[DATA FOR THIS EXERCISE]
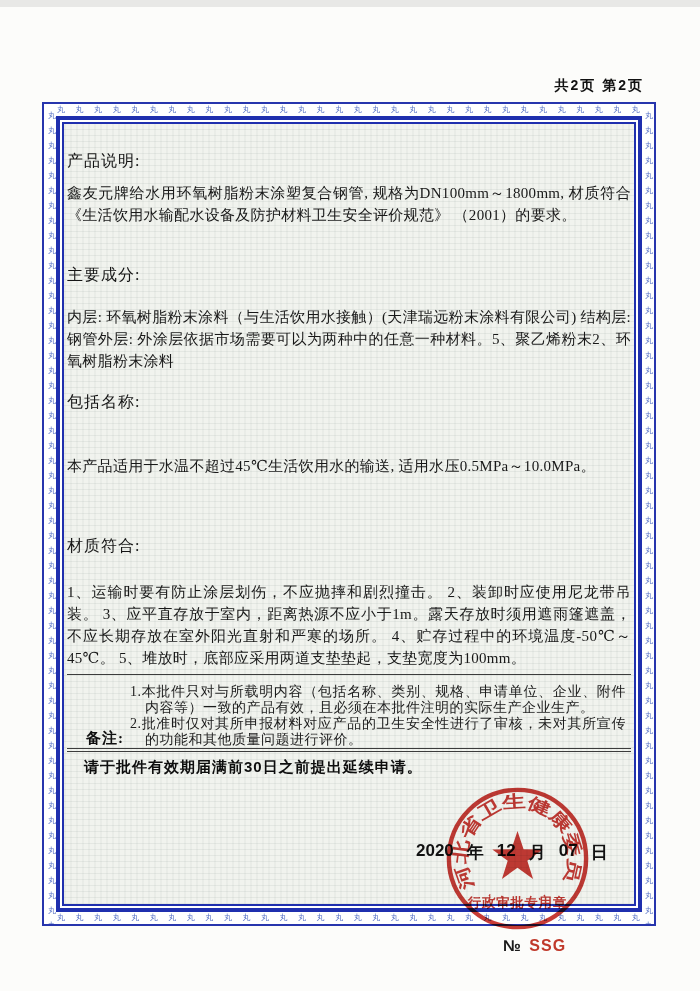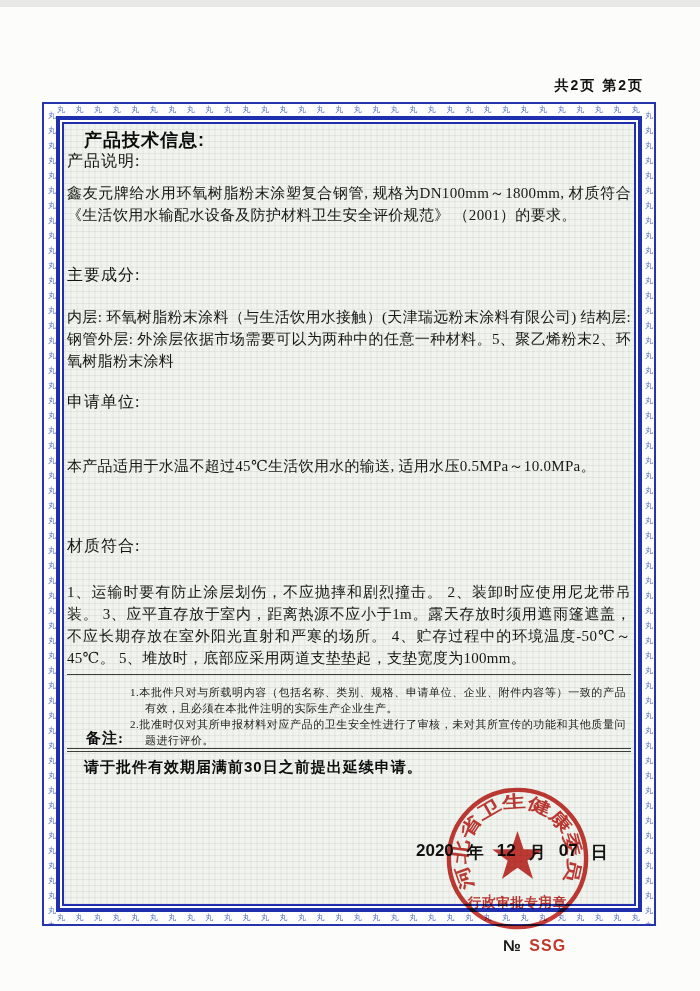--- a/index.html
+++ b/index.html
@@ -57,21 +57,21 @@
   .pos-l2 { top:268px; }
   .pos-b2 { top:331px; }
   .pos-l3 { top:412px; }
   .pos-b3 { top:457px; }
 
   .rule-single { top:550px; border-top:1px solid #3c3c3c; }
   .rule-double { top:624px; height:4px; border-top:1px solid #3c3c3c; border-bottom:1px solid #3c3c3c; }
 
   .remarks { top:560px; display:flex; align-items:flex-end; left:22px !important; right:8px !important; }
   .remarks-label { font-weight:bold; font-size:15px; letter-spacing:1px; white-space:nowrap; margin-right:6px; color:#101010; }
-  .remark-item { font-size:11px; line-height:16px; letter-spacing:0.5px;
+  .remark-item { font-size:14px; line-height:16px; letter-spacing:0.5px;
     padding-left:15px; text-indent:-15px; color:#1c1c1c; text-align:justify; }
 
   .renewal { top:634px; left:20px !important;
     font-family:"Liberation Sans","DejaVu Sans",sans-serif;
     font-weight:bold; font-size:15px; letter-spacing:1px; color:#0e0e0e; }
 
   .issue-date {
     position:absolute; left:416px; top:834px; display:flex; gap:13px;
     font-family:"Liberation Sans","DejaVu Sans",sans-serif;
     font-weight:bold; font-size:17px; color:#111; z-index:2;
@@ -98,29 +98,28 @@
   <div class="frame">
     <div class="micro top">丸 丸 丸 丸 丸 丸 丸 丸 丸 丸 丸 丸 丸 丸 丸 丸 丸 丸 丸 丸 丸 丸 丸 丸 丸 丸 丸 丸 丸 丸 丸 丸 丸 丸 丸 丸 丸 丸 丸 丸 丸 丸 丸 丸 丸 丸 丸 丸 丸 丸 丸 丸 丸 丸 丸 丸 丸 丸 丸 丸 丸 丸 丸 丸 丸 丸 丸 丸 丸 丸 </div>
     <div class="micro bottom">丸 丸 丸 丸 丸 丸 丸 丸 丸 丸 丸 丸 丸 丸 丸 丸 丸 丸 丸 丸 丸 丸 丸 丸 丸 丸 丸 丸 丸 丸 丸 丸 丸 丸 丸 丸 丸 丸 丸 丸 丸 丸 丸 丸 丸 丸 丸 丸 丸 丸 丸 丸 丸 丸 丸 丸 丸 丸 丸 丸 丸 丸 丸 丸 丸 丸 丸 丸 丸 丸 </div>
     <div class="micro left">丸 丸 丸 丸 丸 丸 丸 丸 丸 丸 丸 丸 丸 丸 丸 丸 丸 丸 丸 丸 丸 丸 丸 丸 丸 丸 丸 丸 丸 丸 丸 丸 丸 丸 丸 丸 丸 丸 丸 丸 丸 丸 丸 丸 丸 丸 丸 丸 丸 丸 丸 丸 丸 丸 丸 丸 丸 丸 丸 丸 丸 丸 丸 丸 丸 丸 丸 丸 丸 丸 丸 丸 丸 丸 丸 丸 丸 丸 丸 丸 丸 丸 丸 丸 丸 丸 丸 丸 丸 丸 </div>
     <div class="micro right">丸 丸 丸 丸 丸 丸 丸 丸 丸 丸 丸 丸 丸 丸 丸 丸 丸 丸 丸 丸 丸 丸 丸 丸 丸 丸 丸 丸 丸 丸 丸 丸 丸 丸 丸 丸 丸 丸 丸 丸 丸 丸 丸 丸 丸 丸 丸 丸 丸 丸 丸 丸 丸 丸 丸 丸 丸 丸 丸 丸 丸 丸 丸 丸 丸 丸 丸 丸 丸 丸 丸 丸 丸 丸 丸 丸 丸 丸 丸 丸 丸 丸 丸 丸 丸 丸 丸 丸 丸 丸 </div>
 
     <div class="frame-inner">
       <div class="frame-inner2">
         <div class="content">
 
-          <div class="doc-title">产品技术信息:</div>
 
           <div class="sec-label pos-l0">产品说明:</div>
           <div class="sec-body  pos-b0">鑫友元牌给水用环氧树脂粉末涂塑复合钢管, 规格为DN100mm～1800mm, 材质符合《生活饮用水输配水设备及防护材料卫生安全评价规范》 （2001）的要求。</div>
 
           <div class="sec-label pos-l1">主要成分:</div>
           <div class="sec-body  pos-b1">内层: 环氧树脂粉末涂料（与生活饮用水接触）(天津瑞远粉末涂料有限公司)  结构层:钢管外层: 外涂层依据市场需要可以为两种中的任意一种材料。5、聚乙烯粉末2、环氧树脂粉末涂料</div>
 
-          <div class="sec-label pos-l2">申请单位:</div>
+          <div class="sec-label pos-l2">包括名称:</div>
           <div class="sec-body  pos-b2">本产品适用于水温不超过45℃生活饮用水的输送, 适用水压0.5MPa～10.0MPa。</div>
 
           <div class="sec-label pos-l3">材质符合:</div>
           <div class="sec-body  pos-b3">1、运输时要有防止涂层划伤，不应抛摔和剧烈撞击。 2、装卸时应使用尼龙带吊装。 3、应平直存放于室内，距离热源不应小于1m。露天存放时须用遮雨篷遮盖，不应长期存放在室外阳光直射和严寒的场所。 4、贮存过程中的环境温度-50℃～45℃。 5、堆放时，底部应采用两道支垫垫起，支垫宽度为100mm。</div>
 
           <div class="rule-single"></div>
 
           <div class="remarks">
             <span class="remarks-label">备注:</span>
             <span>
==
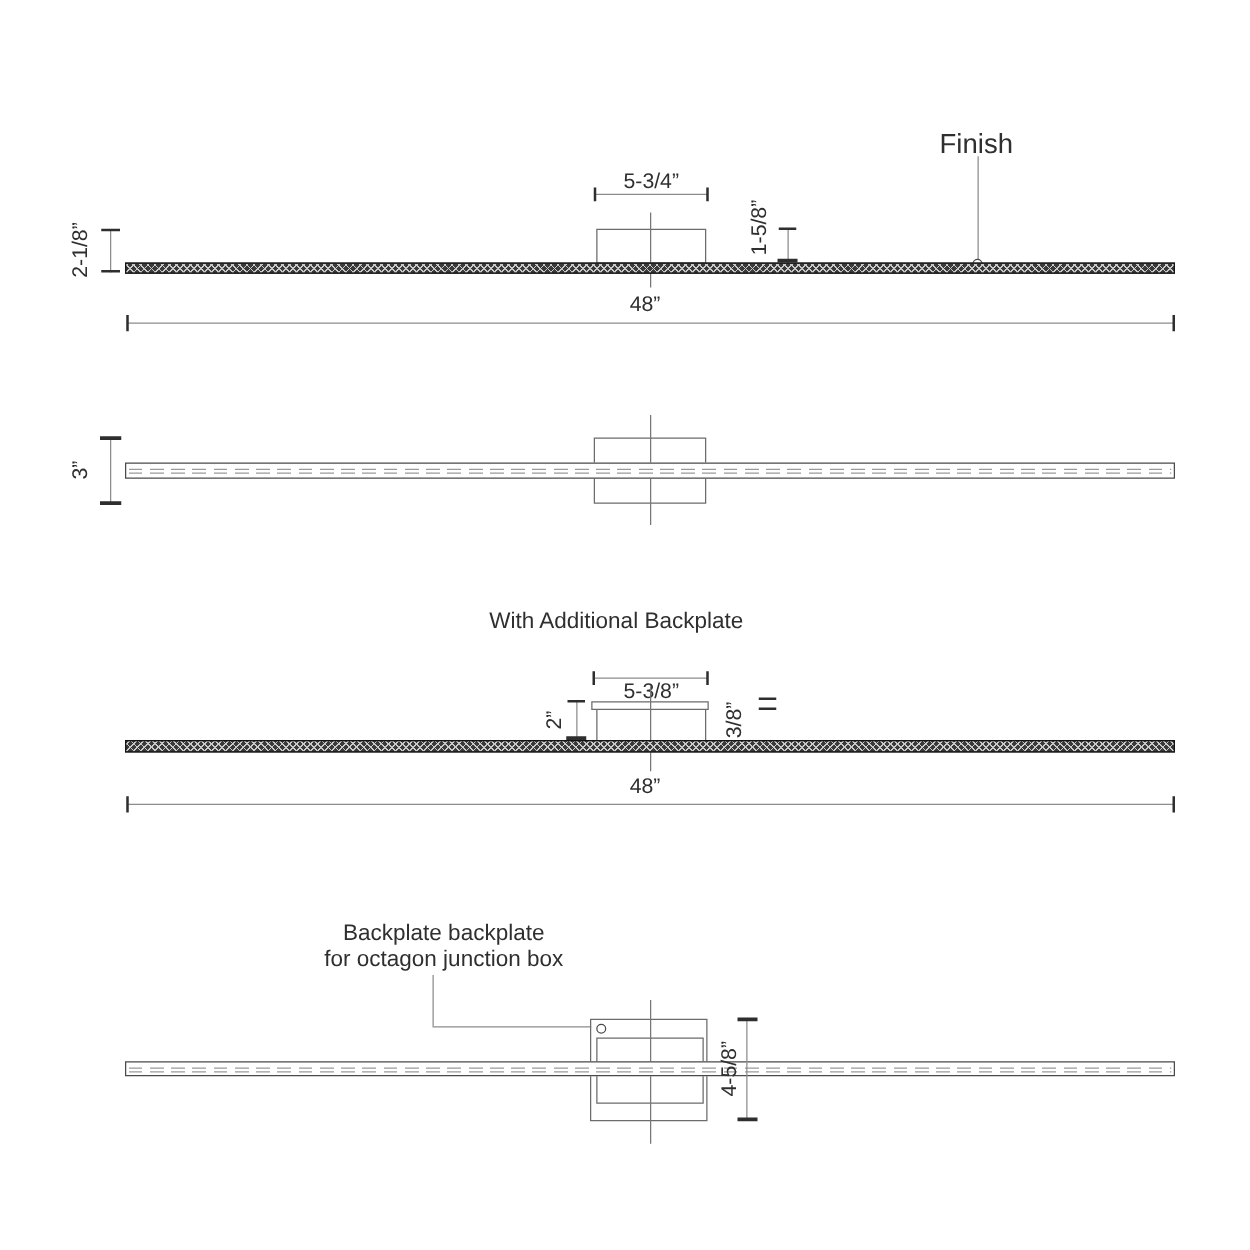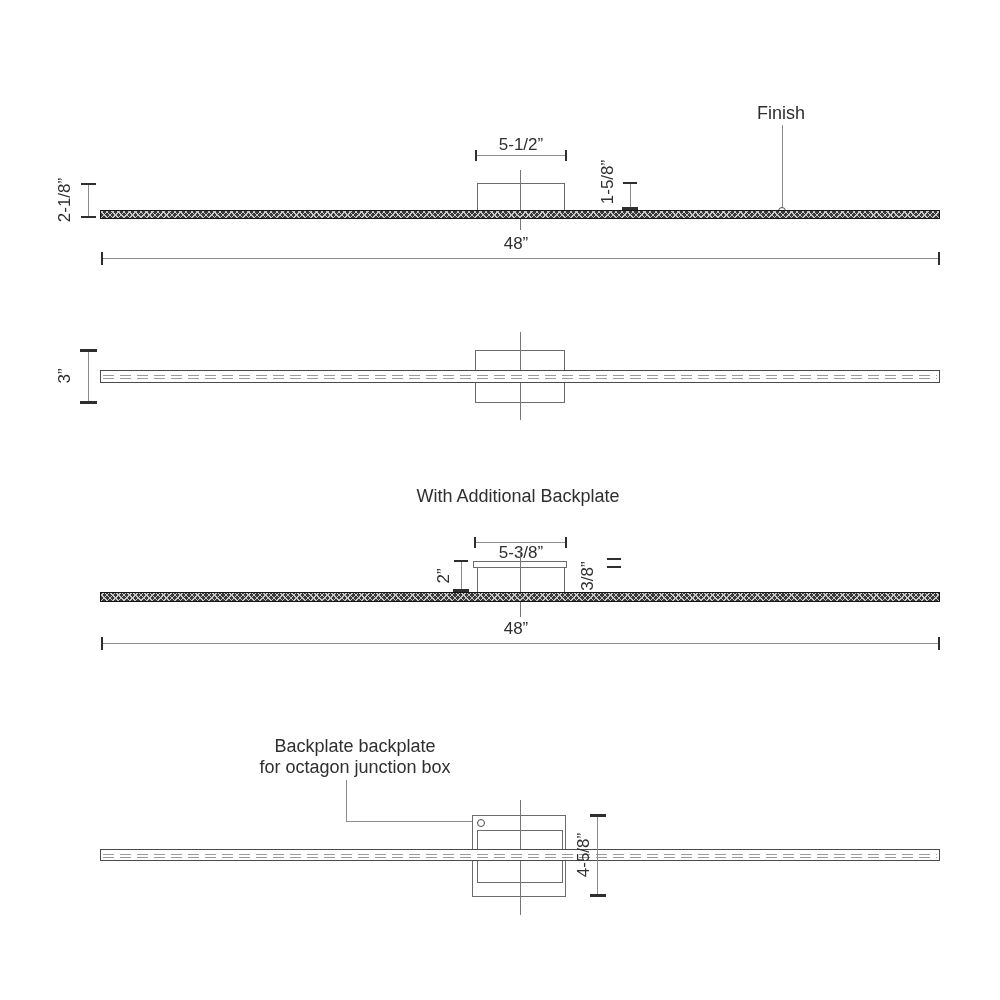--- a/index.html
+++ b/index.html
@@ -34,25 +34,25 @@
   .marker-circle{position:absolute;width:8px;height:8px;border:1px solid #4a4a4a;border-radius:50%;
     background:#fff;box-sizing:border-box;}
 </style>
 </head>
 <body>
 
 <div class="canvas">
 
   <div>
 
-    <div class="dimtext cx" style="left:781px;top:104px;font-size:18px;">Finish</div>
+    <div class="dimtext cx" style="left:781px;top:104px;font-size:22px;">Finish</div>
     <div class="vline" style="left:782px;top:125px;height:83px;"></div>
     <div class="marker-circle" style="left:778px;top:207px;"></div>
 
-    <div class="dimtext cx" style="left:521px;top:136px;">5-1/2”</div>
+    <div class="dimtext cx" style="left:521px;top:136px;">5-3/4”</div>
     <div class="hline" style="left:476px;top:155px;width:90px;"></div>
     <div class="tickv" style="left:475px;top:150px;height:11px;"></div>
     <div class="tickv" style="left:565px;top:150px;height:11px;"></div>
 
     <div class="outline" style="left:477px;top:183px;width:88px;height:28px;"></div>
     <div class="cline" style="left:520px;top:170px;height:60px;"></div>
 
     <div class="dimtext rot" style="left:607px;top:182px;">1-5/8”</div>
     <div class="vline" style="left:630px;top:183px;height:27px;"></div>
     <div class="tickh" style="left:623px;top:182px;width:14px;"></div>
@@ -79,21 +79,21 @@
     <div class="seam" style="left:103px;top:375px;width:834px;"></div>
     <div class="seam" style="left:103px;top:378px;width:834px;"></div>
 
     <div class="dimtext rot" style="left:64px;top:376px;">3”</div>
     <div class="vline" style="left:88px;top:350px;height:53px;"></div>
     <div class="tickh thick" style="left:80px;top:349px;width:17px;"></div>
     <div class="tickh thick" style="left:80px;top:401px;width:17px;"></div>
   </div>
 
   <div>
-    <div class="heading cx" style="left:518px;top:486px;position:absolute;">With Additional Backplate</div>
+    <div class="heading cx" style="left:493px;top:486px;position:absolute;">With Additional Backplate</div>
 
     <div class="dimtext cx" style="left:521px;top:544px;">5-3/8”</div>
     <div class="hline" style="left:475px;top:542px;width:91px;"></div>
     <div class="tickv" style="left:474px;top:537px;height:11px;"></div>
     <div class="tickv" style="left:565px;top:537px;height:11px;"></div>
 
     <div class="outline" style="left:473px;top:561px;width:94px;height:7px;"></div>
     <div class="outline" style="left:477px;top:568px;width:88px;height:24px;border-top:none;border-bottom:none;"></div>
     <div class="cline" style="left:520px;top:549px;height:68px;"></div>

[PROBLEM STATEMENT] Out of the data above, return each line where the word "marker" can be found.

[EXERCISE ANSWER]
   .marker-circle{position:absolute;width:8px;height:8px;border:1px solid #4a4a4a;border-radius:50%;
     <div class="marker-circle" style="left:778px;top:207px;"></div>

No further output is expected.